Within the glass Isolation Chamber, Matt turned to Eliana. She stood there trembling, hands jammed into her pockets. She faced him resolutely, with her emotional guard let down—her love for him shining more brightly than a laser penetrates the darkness.

“Eliana?”

“Matttt.” Her lips trembled.  “You said . . . you said you loved me. When you said that, I was confused. Worried about other duties. Other obligations. Now . . . I said it once, I will say it again.” She blinked as tears appeared. “I love you too.”

“Eliana! I am damaged. Badly.”

“Matthew,” she said hurriedly. “We need each other. We’re good for each other. We heal each other. We love each other. And I will work with
Mata Hari’s Biolab machinery to find a cure to this cursed virus! Give yourself a chance! Give
us
a chance!”

Oh, gods of Chaos!

In the background, Ioannis roared, his words meaningless to Matt, irrelevant to the love that filled him.

He reached out to her. The armorglass stopped him, reminding him of his disease.

Diseased. That’s what he was. Married to a machine as much as Eliana was married to the Trees of Halcyon, they were two incompatible beings. And if he ever touched her again, skin to skin, he would infect her with Legion’s slow virus.

Never!

He could never visit such a curse on her. Shaking his head, he moved backward in the Decontam Chamber, head down, eyes fixed on the metal floorplates. They were grey, like his future.

“We can’t be together. I would infect you.”

“Matthew!”

Isolation enveloped him. Isolation protected him, better than Suit had. No touch came within. None went without. Forever would he be a cyborg . . . in touch only with another machine.

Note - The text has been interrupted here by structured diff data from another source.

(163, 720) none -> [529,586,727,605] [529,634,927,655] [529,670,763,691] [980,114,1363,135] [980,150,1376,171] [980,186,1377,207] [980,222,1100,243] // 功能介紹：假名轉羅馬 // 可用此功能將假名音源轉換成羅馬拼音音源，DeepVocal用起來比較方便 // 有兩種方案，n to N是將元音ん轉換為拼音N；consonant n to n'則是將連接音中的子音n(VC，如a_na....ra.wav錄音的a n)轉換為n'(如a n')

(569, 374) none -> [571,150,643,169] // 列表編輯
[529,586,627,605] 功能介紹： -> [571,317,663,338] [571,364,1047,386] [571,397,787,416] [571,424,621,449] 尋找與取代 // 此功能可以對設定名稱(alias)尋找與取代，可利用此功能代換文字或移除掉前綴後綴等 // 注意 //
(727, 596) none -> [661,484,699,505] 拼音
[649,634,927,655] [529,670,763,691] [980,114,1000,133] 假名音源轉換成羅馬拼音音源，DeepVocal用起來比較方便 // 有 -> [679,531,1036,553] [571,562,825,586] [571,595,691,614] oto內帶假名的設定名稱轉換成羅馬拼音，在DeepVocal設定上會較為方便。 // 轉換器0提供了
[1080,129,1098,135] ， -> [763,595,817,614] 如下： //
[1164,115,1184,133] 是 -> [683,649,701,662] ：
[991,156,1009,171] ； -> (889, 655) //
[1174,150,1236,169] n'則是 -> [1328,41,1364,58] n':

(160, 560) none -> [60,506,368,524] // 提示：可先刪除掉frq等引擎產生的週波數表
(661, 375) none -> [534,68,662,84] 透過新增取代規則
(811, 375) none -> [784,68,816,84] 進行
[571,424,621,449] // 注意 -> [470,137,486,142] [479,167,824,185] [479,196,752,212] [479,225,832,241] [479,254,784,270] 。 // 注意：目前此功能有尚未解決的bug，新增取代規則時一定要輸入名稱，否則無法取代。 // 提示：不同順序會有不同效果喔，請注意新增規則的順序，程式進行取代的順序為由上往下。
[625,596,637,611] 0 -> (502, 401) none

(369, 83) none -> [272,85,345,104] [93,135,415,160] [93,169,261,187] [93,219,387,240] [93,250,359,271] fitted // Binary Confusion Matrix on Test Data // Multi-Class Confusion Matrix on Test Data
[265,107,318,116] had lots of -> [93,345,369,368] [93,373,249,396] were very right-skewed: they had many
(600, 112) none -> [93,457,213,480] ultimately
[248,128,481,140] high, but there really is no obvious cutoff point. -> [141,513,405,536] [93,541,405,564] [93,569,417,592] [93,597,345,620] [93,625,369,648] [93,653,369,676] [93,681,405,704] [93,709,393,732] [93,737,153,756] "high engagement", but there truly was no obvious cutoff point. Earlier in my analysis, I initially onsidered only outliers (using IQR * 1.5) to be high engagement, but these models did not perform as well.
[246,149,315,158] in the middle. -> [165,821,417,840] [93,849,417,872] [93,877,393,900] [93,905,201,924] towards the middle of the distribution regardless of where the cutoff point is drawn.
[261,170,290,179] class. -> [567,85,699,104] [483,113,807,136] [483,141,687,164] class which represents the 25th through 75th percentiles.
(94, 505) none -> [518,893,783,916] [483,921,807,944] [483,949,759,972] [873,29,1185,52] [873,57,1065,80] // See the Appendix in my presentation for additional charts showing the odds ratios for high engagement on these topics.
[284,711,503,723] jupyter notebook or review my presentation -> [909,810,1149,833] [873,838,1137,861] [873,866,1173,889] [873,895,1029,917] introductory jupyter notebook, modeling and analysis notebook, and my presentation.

The armorglass cracked and spiderwebbed to a tremendous impact.

Matt looked up.

Eliana held in her hand a KKP gun.

She must have had it in her coat pocket all this time. Hidden from him and ignored by a Changing
Mata Hari
.
She aimed to the side so he wouldn’t be hit, and fired a second time.

Mata Hari
hadn’t interfered. Perhaps because she had not aimed at him. Perhaps because his symbiont was so involved in the inner changes with the Restricted Rooms. For whatever reason, the KKP charge had struck his isolation chamber. The armorglass stood before him, badly fractured.

Like his life.

Like his heart.

She threw the gun at the fractured glass.

It broke into pieces.

A hole appeared, one big enough for a hand to enter.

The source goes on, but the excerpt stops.